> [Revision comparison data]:
**********
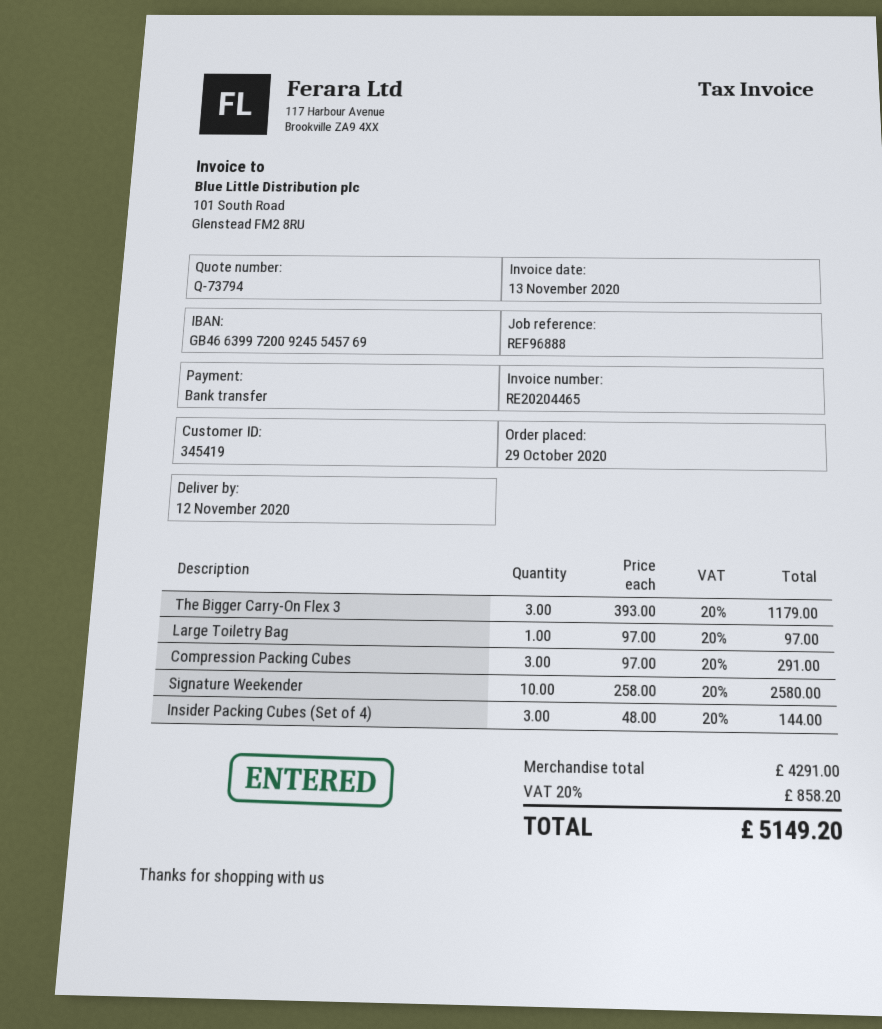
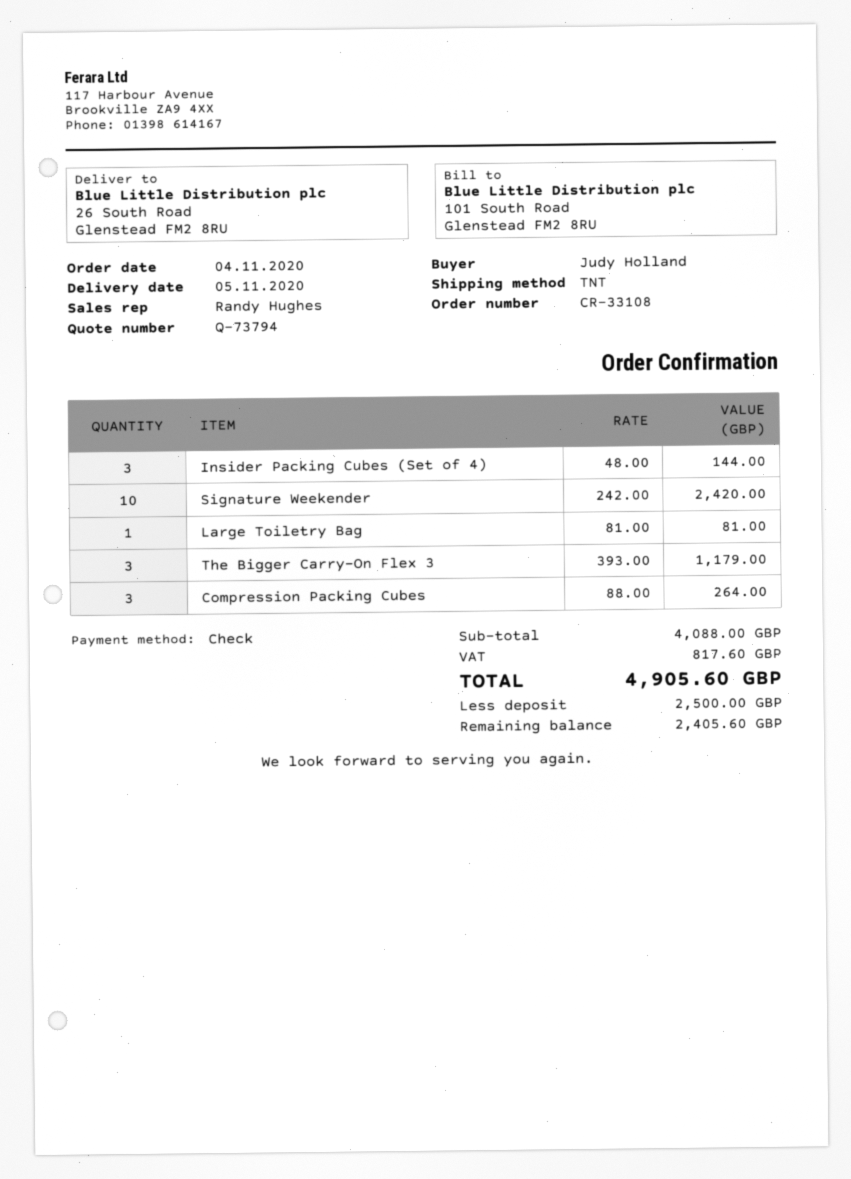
order date: 2020-10-29 -> 2020-11-04
delivery date: 2020-11-12 -> 2020-11-05
payment method: bank transfer -> cheque
Large Toiletry Bag: 1 x 97.00 = 97.00 -> 1 x 81.00 = 81.00
Compression Packing Cubes: 3 x 97.00 = 291.00 -> 3 x 88.00 = 264.00
Signature Weekender: 10 x 258.00 = 2580.00 -> 10 x 242.00 = 2420.00
subtotal: 4291.00 -> 4088.00
tax: 858.20 -> 817.60
total: 5149.20 -> 4905.60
**********
> [Exercise goal]: Copy each line from the records above that includes the string "date".

> [Answer to the exercise]:
order date: 2020-10-29 -> 2020-11-04
delivery date: 2020-11-12 -> 2020-11-05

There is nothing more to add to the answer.